====== Exercise inputs

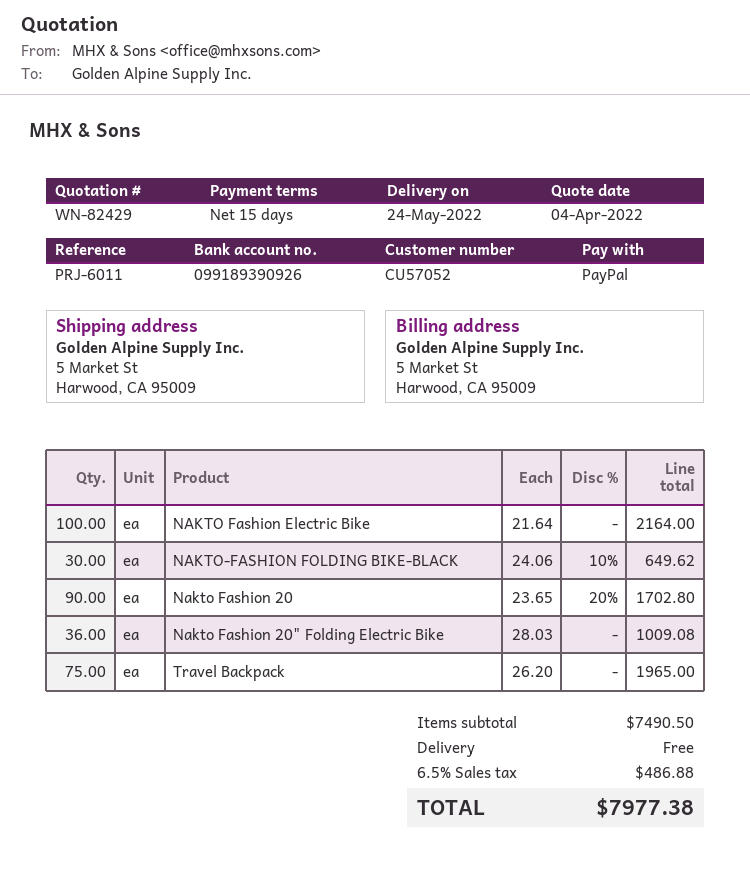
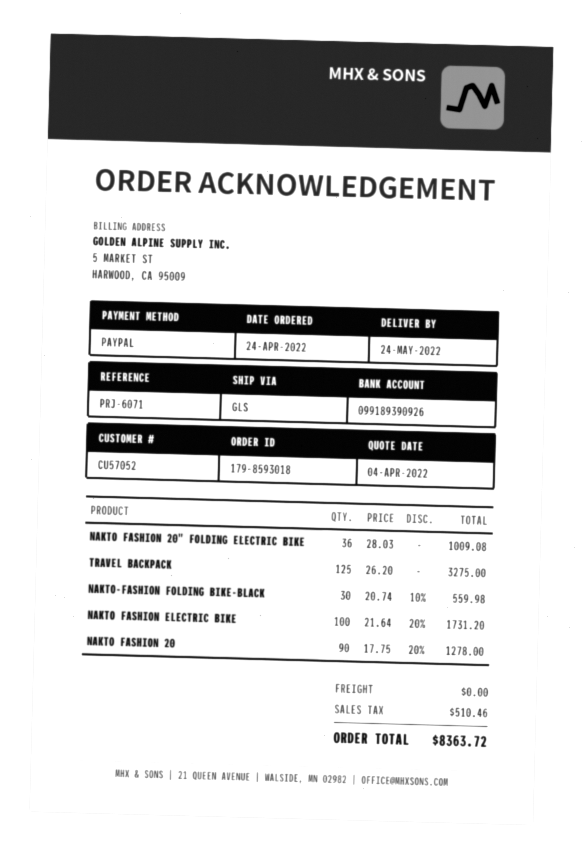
reference: PRJ-6011 -> PRJ-6071
NAKTO Fashion Electric Bike: 100 x 21.64 = 2164.00 -> 100 x 21.64 - 20% = 1731.20
NAKTO-FASHION FOLDING BIKE-BLACK: 30 x 24.06 - 10% = 649.62 -> 30 x 20.74 - 10% = 559.98
Nakto Fashion 20: 90 x 23.65 - 20% = 1702.80 -> 90 x 17.75 - 20% = 1278.00
Travel Backpack: 75 x 26.20 = 1965.00 -> 125 x 26.20 = 3275.00
tax: 486.88 -> 510.46
total: 7977.38 -> 8363.72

============

## [Exercise]
Retype each entry exactly as it appears, excluding any image.

## [Finished task]
reference: PRJ-6011 -> PRJ-6071
NAKTO Fashion Electric Bike: 100 x 21.64 = 2164.00 -> 100 x 21.64 - 20% = 1731.20
NAKTO-FASHION FOLDING BIKE-BLACK: 30 x 24.06 - 10% = 649.62 -> 30 x 20.74 - 10% = 559.98
Nakto Fashion 20: 90 x 23.65 - 20% = 1702.80 -> 90 x 17.75 - 20% = 1278.00
Travel Backpack: 75 x 26.20 = 1965.00 -> 125 x 26.20 = 3275.00
tax: 486.88 -> 510.46
total: 7977.38 -> 8363.72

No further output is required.